This is the kind of medicine that the PharmAlliance wants to create in Viral Times. There is the US government in the way of approving that drug, in my future of 2021. But for now, here’s the early report on ImMucin.

A traditional vaccine helps the body’s immune system fend off foreign invaders such as bacteria or viruses, and is administered to people who have not yet had the ailment.

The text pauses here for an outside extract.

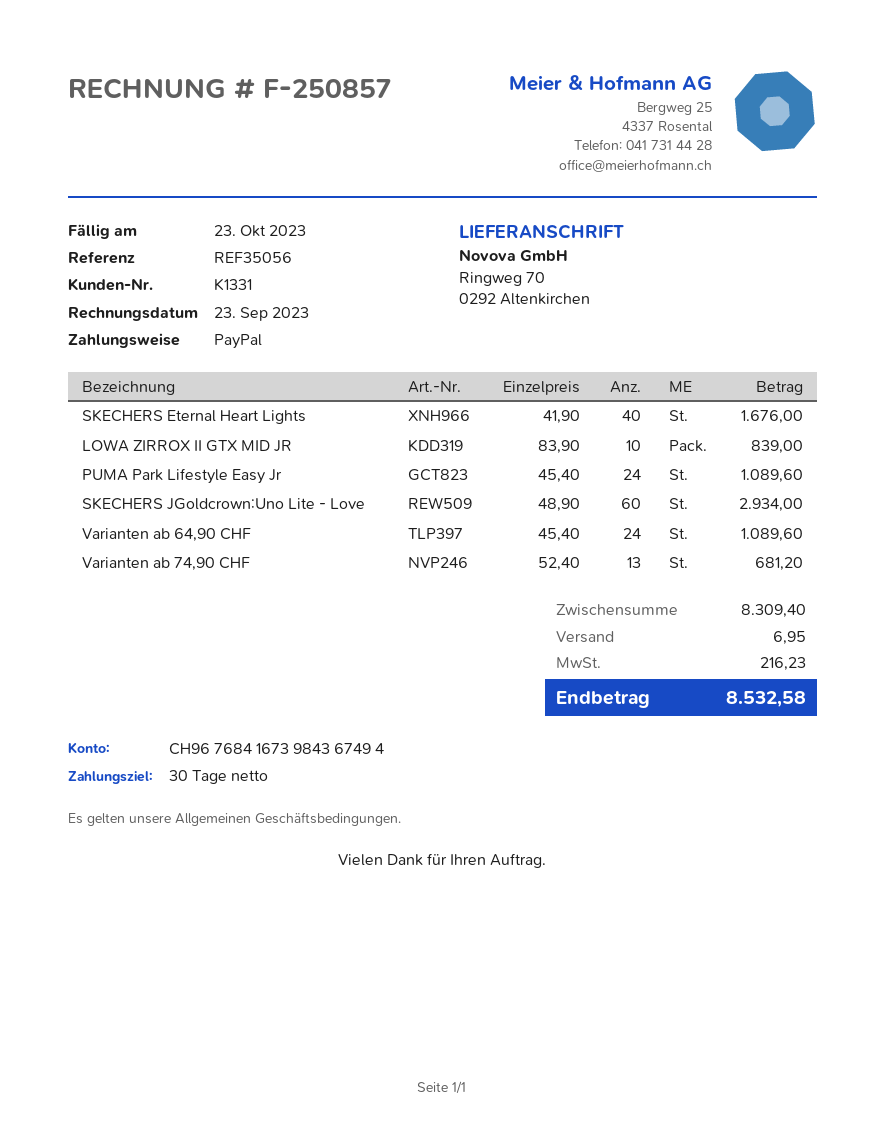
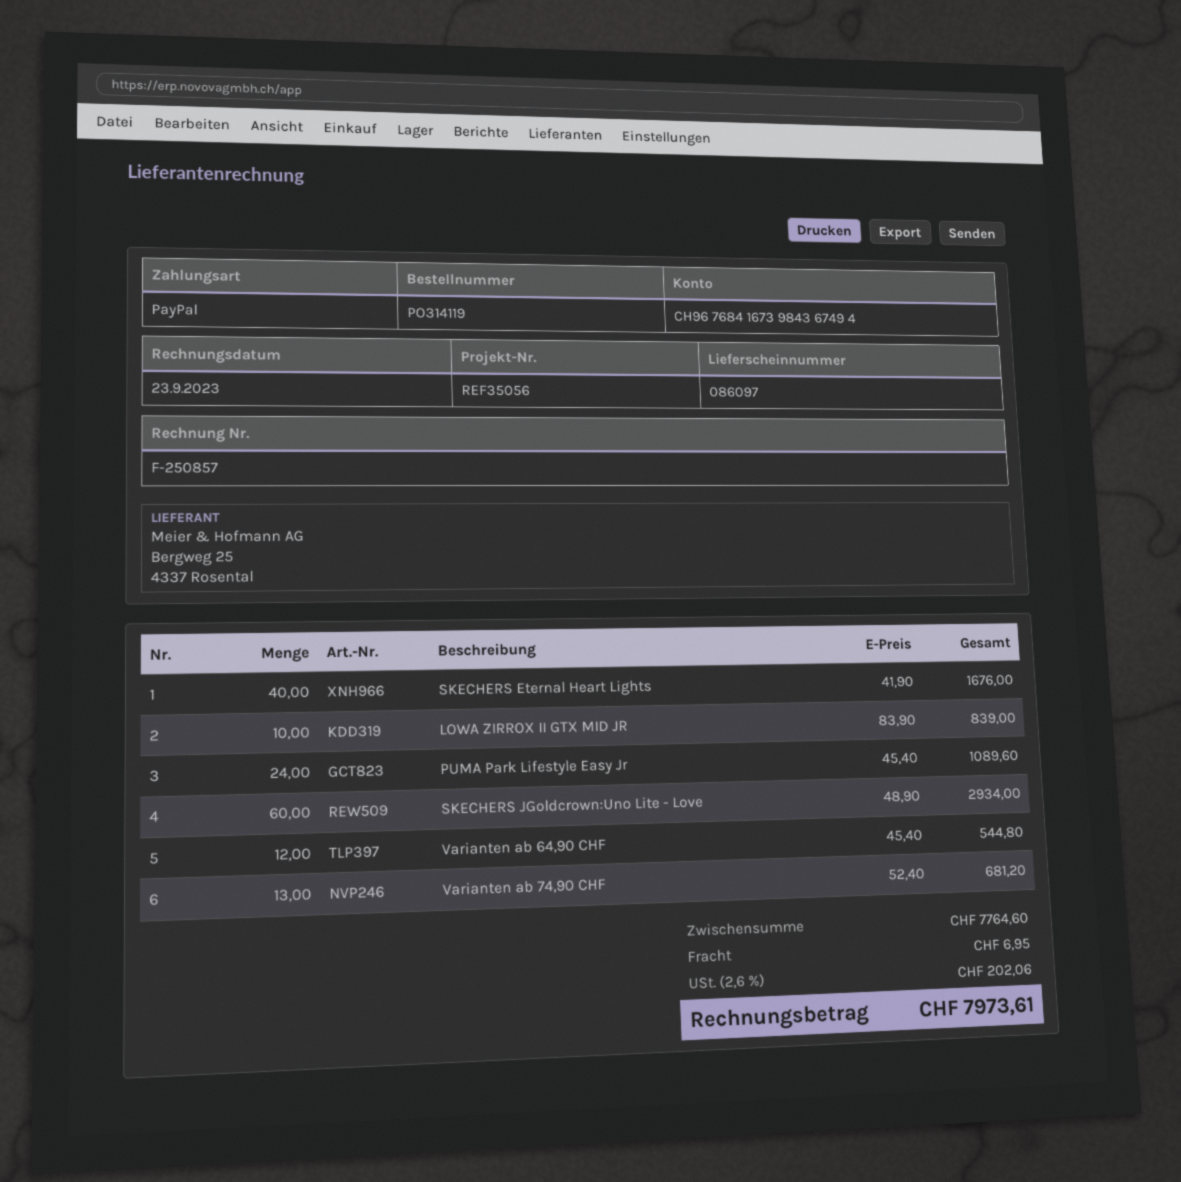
Varianten ab 64,90 CHF: 24 x 45.40 = 1089.60 -> 12 x 45.40 = 544.80
subtotal: 8309.40 -> 7764.60
tax: 216.23 -> 202.06
total: 8532.58 -> 7973.61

Therapeutic vaccines, like the one Vaxil has developed, are given to sick people, and work more like a drug.

Vaxil’s lead product, ImMucin, activates the immune system by “training” T-cells –– the immune cells that protect the body by searching out and destroying cells that display a specific molecule (or marker) called MUC1. MUC1 is typically found only on cancer cells and not on healthy cells. The T-cells don’t attack any cells without MUC1, meaning there are no side effects unlike traditional cancer treatments. More than 90% of different cancers have MUC1 on their cells, which indicates the potential for this vaccine.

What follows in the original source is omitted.